Records supplied:

⟨

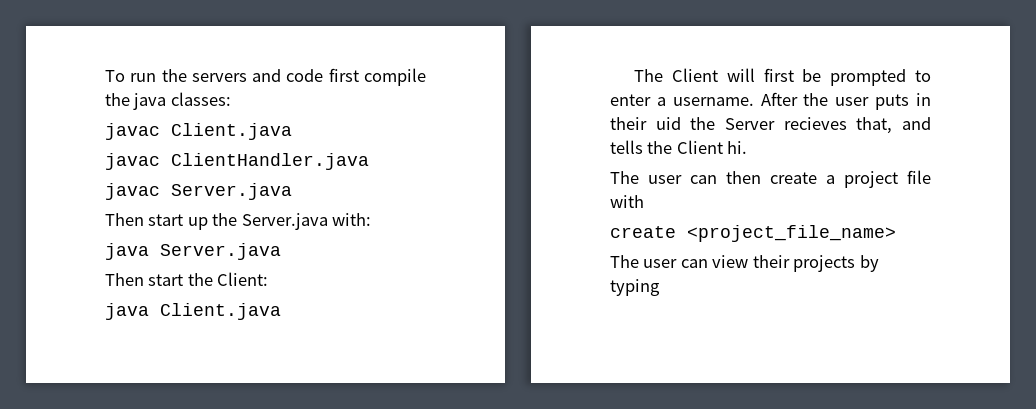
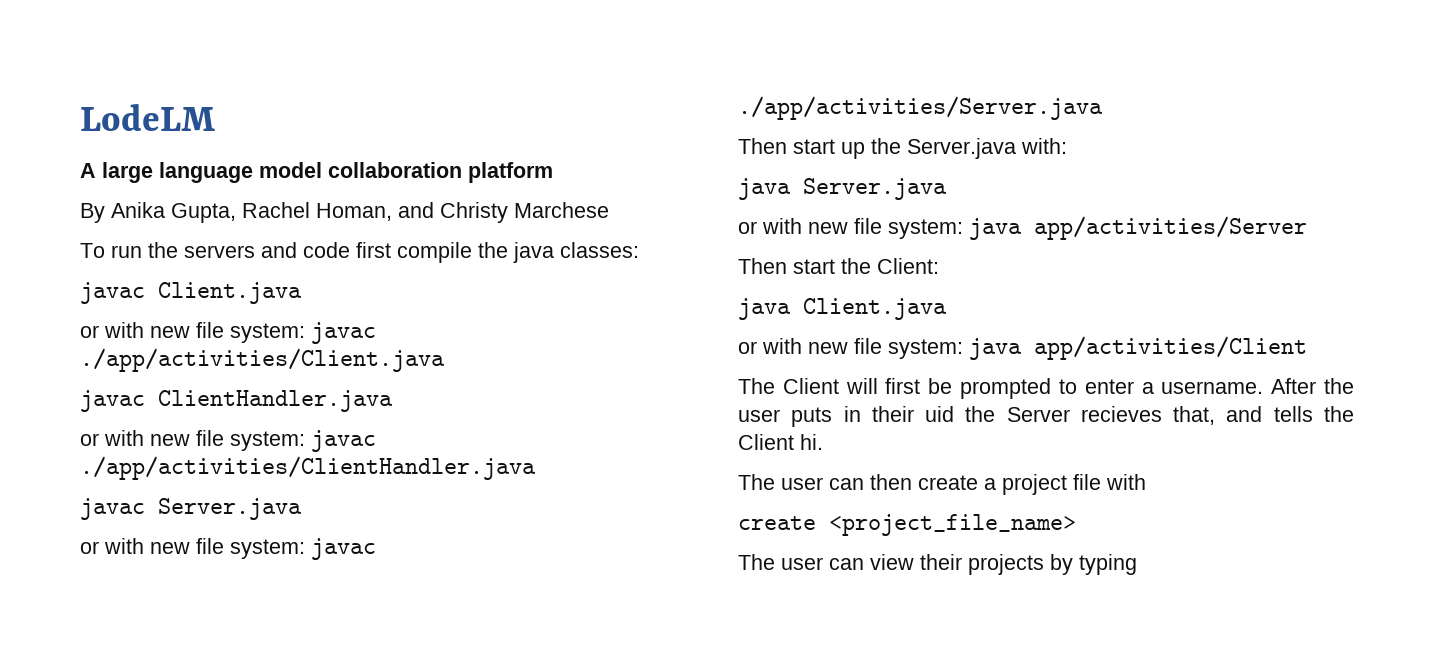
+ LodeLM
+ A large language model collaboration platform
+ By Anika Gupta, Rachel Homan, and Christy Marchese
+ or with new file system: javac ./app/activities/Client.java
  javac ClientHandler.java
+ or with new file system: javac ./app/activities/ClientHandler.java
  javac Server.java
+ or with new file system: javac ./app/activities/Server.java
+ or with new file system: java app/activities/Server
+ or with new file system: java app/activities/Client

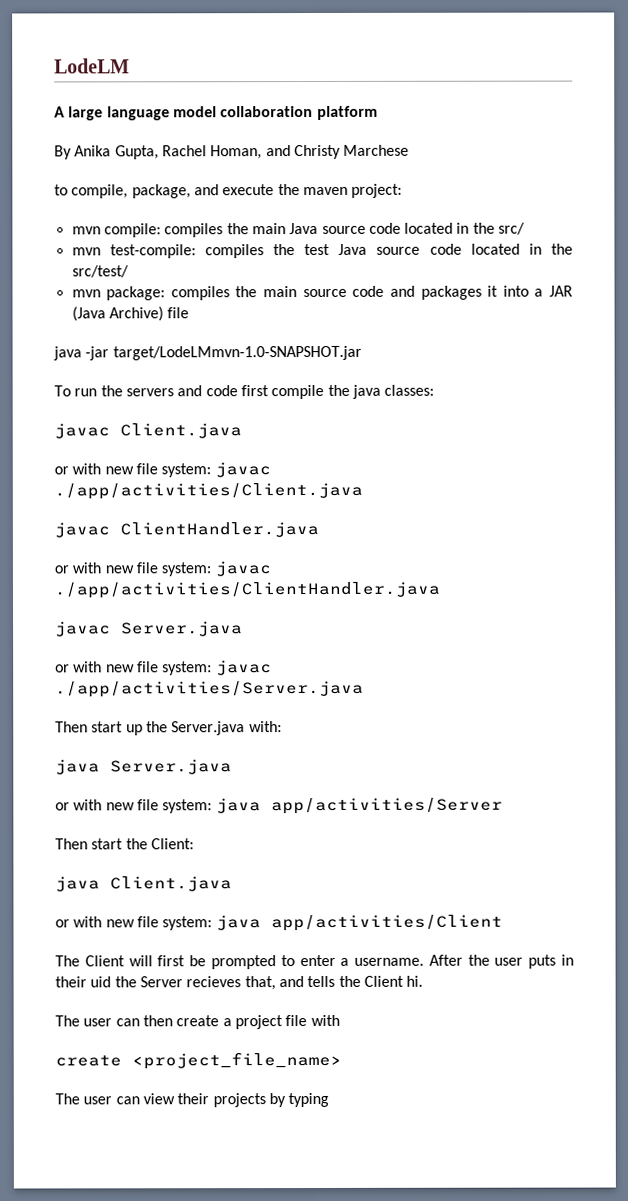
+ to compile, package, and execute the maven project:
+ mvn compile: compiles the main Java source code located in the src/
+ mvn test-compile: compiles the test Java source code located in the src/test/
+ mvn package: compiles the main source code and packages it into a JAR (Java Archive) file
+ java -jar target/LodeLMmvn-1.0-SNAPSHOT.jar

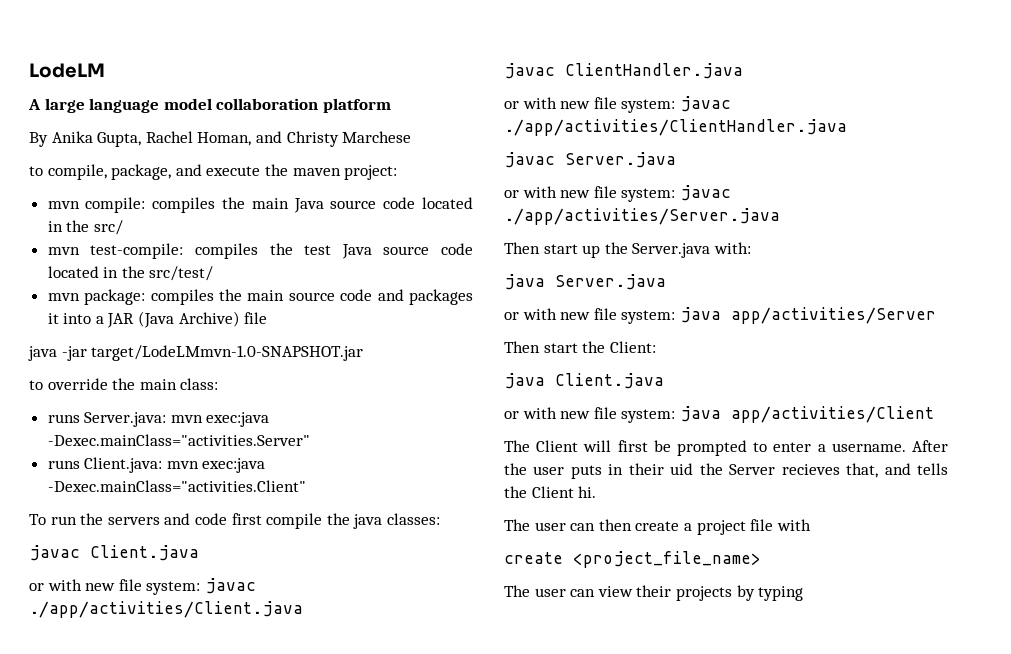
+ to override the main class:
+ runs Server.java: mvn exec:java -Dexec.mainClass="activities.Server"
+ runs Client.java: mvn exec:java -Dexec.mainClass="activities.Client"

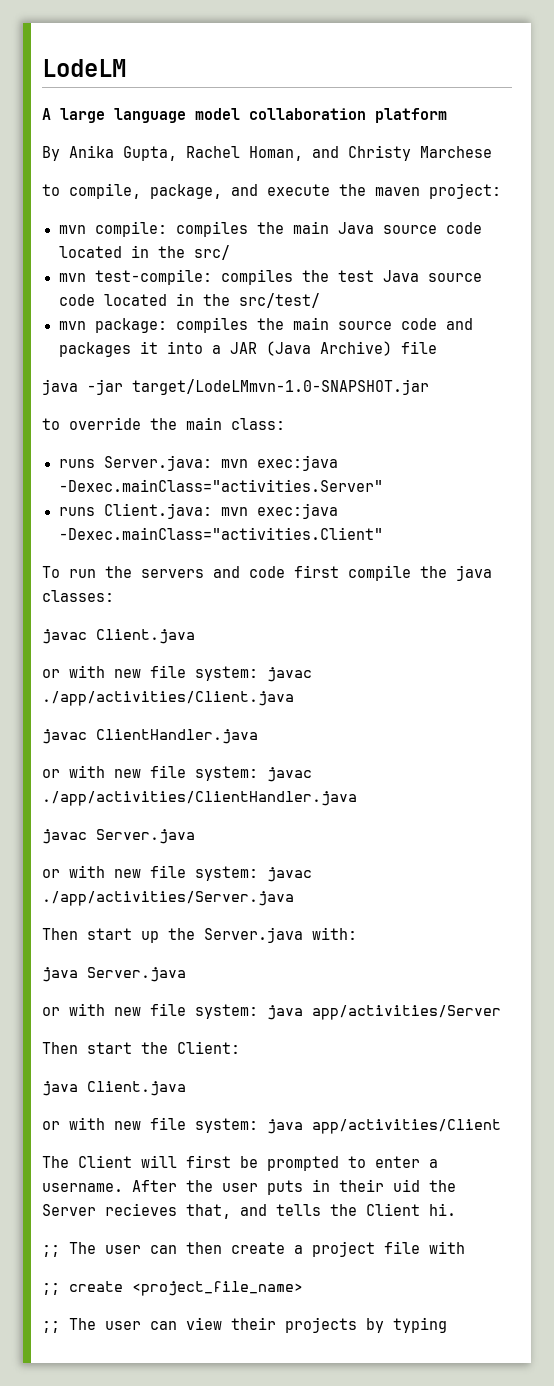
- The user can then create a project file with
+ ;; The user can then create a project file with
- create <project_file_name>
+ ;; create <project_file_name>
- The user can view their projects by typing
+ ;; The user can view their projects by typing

⟩

The expected result is the data above in exact form, free of pictures.

Response:
+ LodeLM
+ A large language model collaboration platform
+ By Anika Gupta, Rachel Homan, and Christy Marchese
+ or with new file system: javac ./app/activities/Client.java
  javac ClientHandler.java
+ or with new file system: javac ./app/activities/ClientHandler.java
  javac Server.java
+ or with new file system: javac ./app/activities/Server.java
+ or with new file system: java app/activities/Server
+ or with new file system: java app/activities/Client

+ to compile, package, and execute the maven project:
+ mvn compile: compiles the main Java source code located in the src/
+ mvn test-compile: compiles the test Java source code located in the src/test/
+ mvn package: compiles the main source code and packages it into a JAR (Java Archive) file
+ java -jar target/LodeLMmvn-1.0-SNAPSHOT.jar

+ to override the main class:
+ runs Server.java: mvn exec:java -Dexec.mainClass="activities.Server"
+ runs Client.java: mvn exec:java -Dexec.mainClass="activities.Client"

- The user can then create a project file with
+ ;; The user can then create a project file with
- create <project_file_name>
+ ;; create <project_file_name>
- The user can view their projects by typing
+ ;; The user can view their projects by typing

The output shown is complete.